** Directions for this task **
From the records that follow, copy every line in which "ascending" appears.

** Source information **
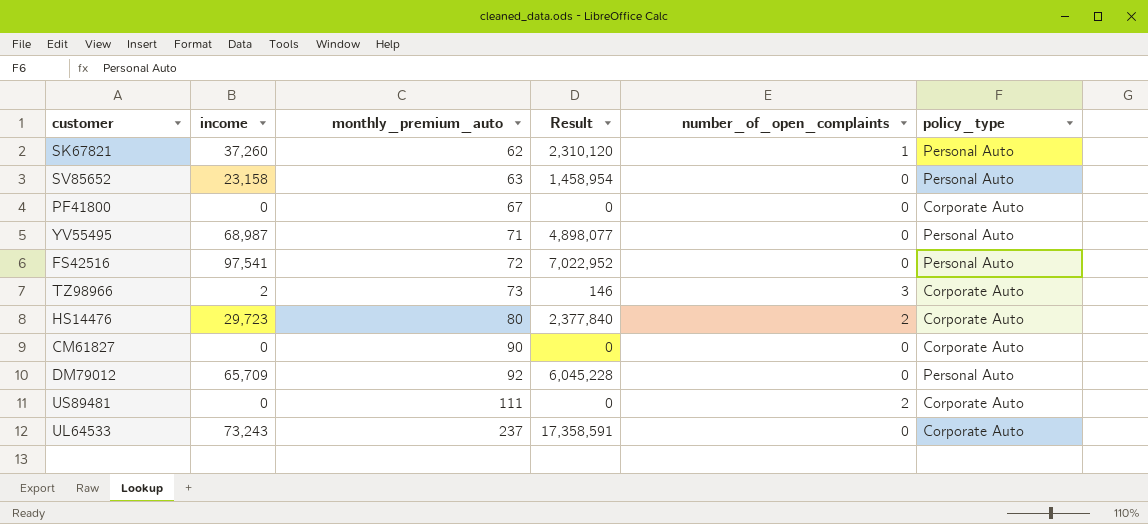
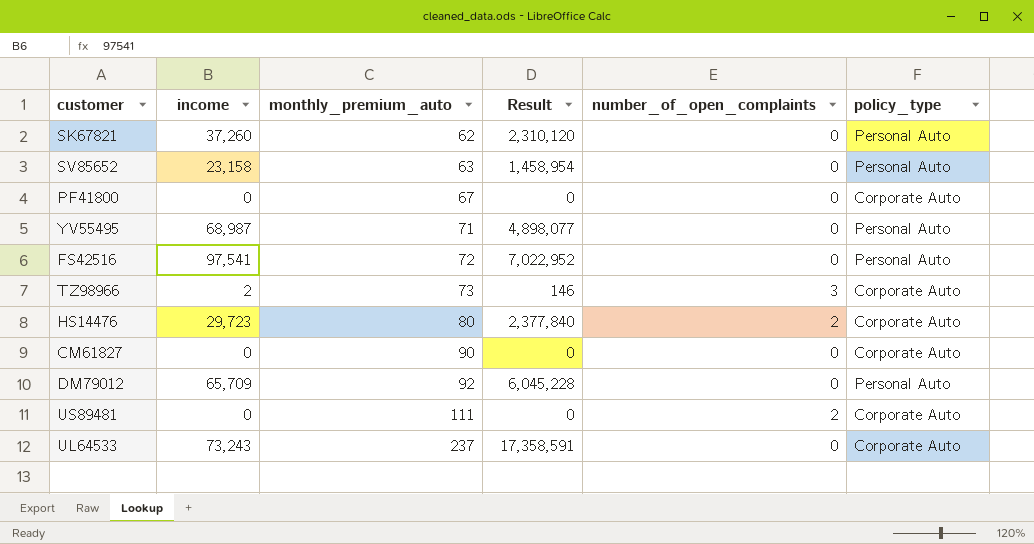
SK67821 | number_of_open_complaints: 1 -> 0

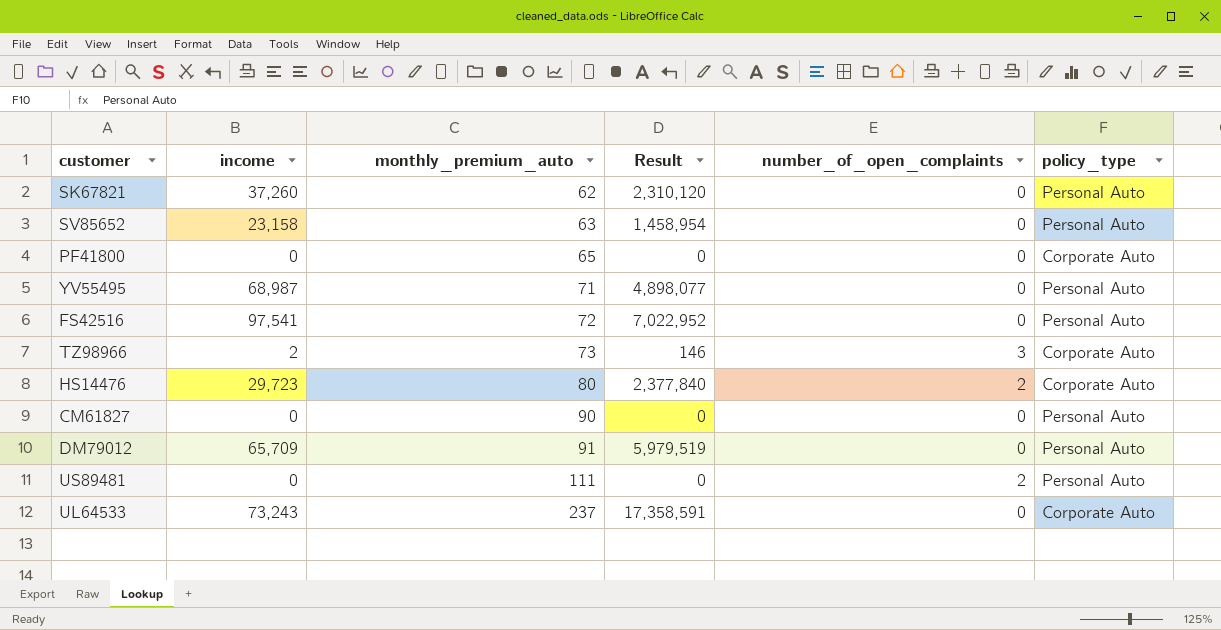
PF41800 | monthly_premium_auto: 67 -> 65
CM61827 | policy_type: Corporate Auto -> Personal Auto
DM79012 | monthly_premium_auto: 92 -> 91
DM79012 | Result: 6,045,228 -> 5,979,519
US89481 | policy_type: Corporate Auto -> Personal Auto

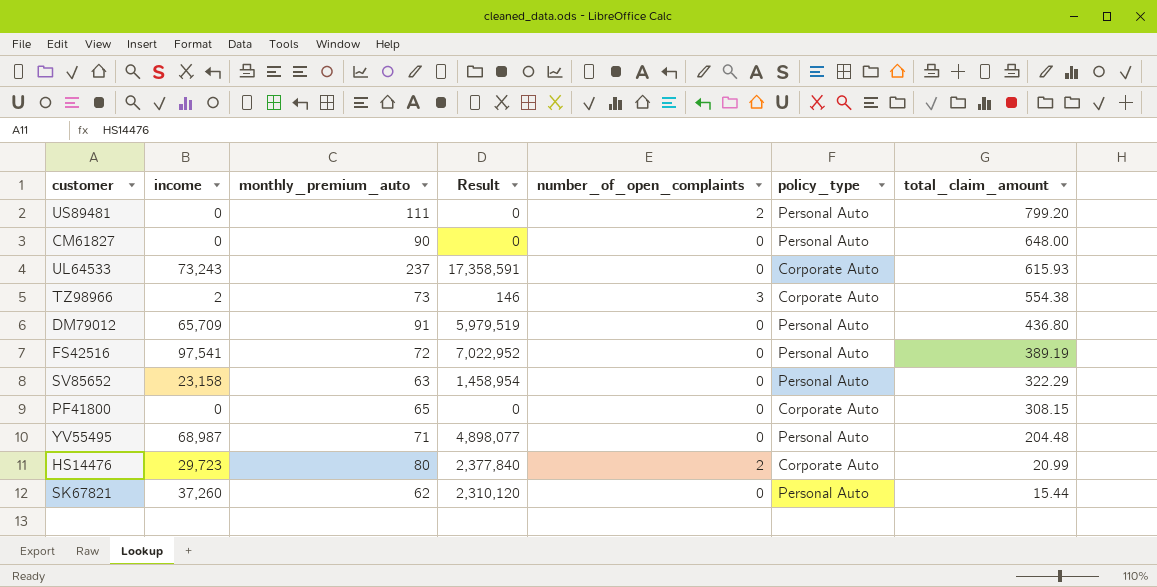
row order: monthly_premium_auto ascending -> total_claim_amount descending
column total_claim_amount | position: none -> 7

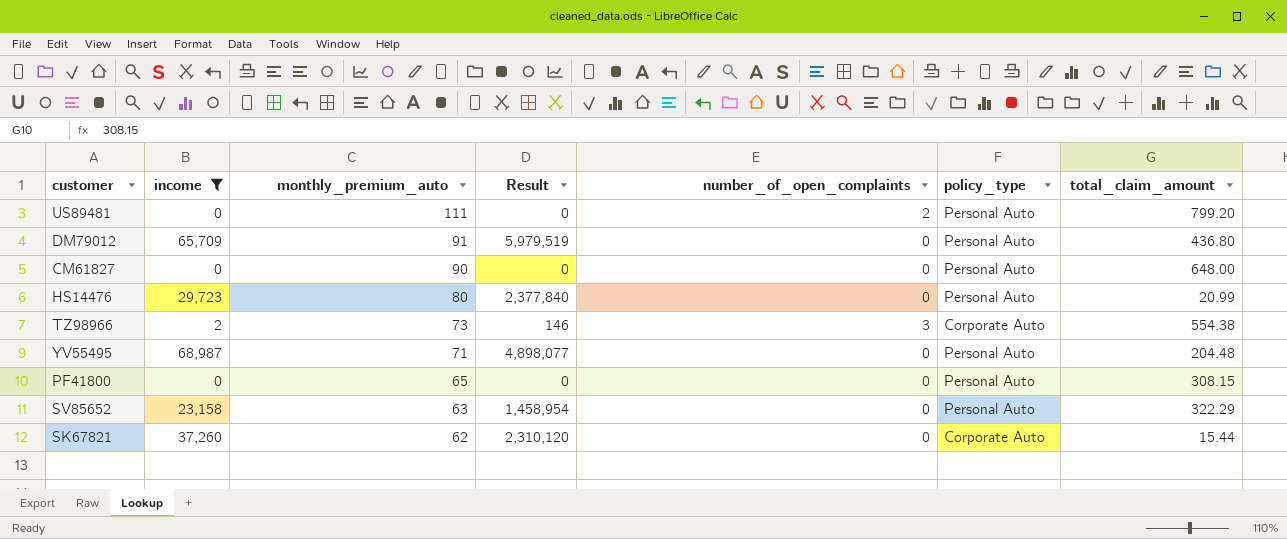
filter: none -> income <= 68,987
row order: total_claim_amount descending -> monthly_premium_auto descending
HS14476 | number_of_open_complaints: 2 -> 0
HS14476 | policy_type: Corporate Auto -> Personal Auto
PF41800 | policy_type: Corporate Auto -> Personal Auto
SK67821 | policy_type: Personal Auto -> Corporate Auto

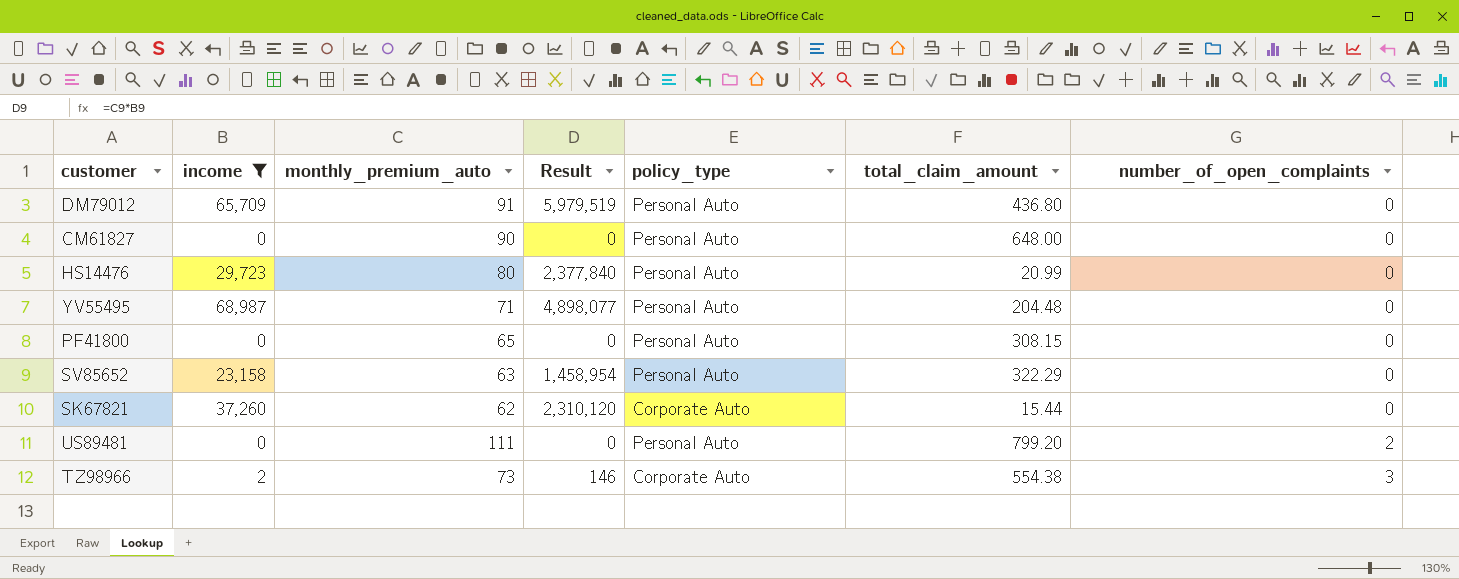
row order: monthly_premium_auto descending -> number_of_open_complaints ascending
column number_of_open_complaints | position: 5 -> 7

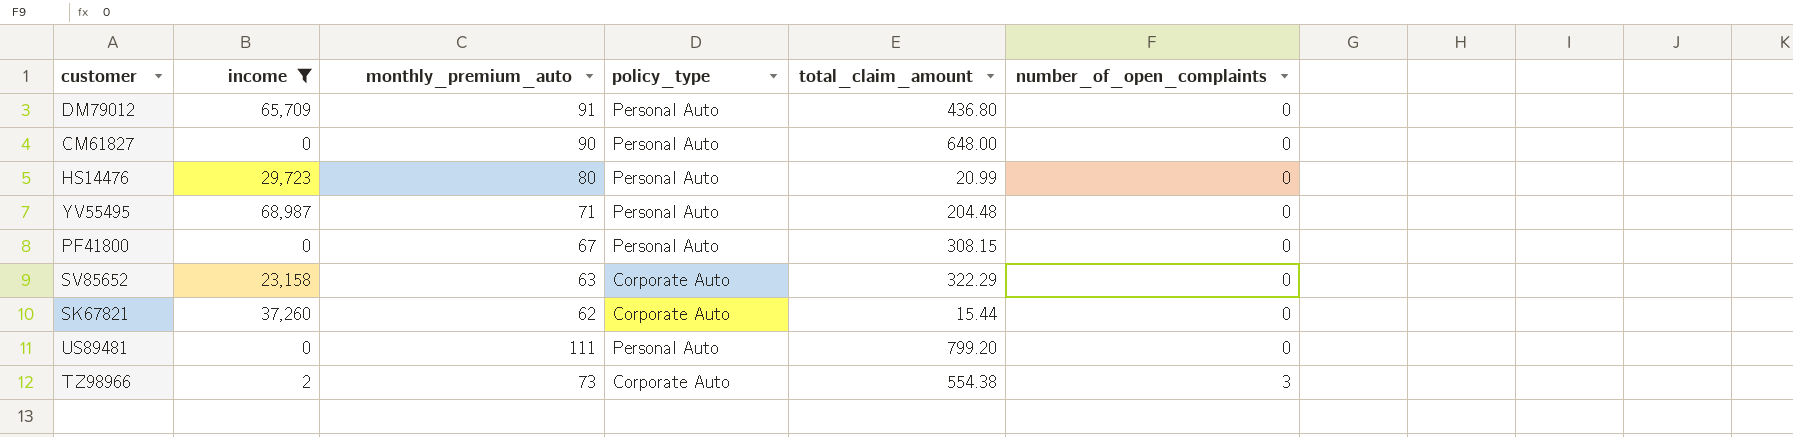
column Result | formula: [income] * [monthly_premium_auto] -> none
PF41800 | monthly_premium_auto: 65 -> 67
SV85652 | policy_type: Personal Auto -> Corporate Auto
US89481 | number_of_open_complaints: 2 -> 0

** Written reply **
row order: monthly_premium_auto ascending -> total_claim_amount descending
row order: monthly_premium_auto descending -> number_of_open_complaints ascending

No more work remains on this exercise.